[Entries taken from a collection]
# # # #
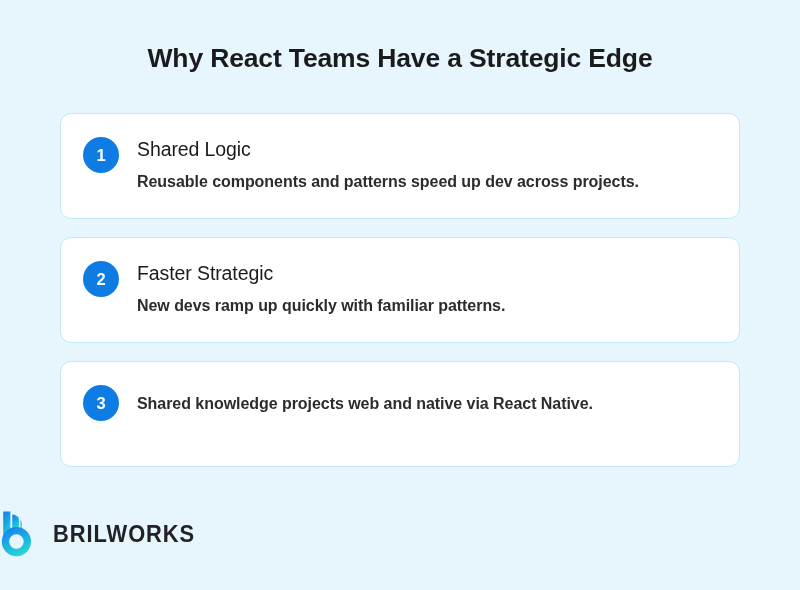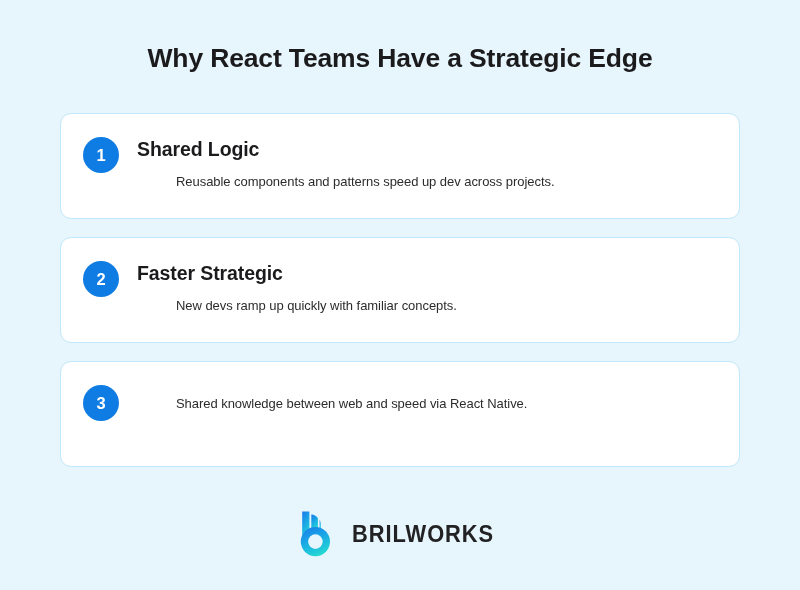"Shared Logic" .card-heading { font-weight: 700 -> 400 }
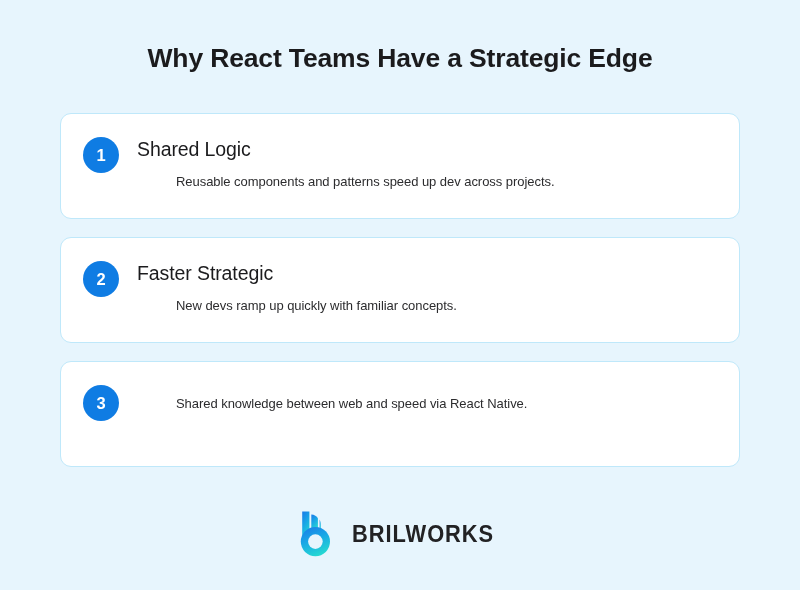"Reusable components and patterns speed" .card-desc { font-size: 13px -> 16px; font-weight: 400 -> 700; margin-left: 39px -> none }
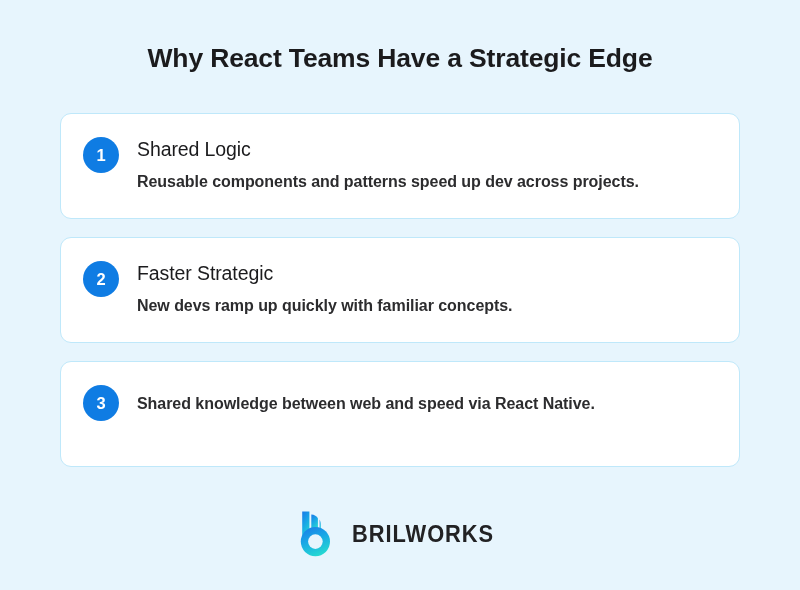"New devs ramp up quickly" div.card-desc { text: concepts -> patterns }
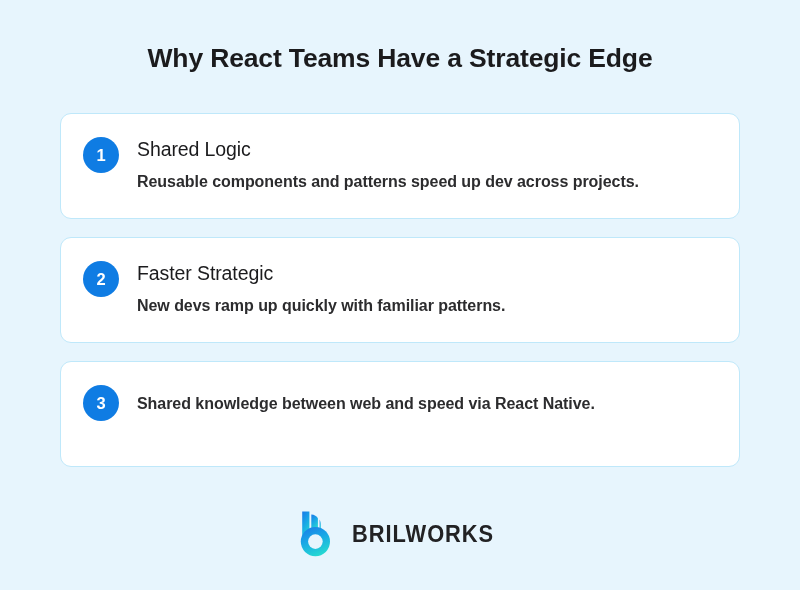"Shared knowledge between web and" div.card-desc { text: between web and speed -> projects web and native }
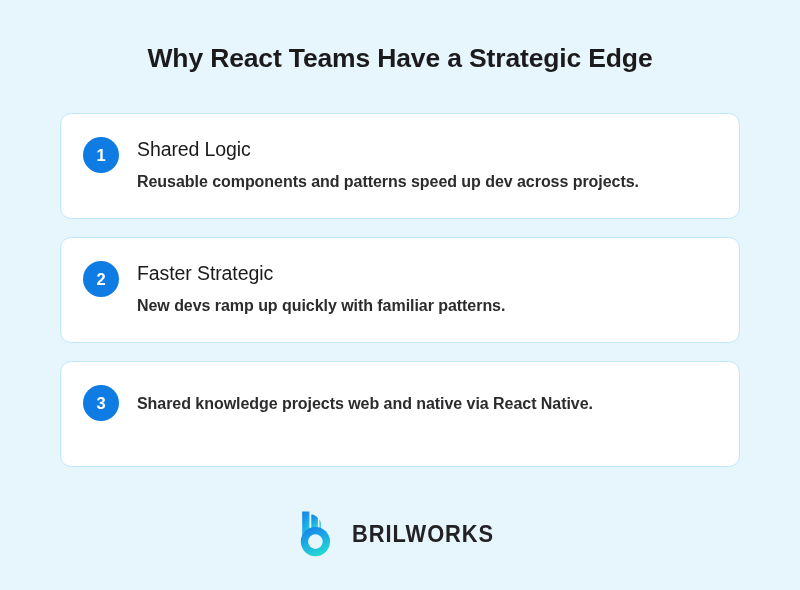"BRILWORKS" .footer { justify-content: center -> flex-start }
# # # #
## Your task
Skipping all images, print the data above a second time exactly.

## Exercise answer
"Shared Logic" .card-heading { font-weight: 700 -> 400 }
"Reusable components and patterns speed" .card-desc { font-size: 13px -> 16px; font-weight: 400 -> 700; margin-left: 39px -> none }
"New devs ramp up quickly" div.card-desc { text: concepts -> patterns }
"Shared knowledge between web and" div.card-desc { text: between web and speed -> projects web and native }
"BRILWORKS" .footer { justify-content: center -> flex-start }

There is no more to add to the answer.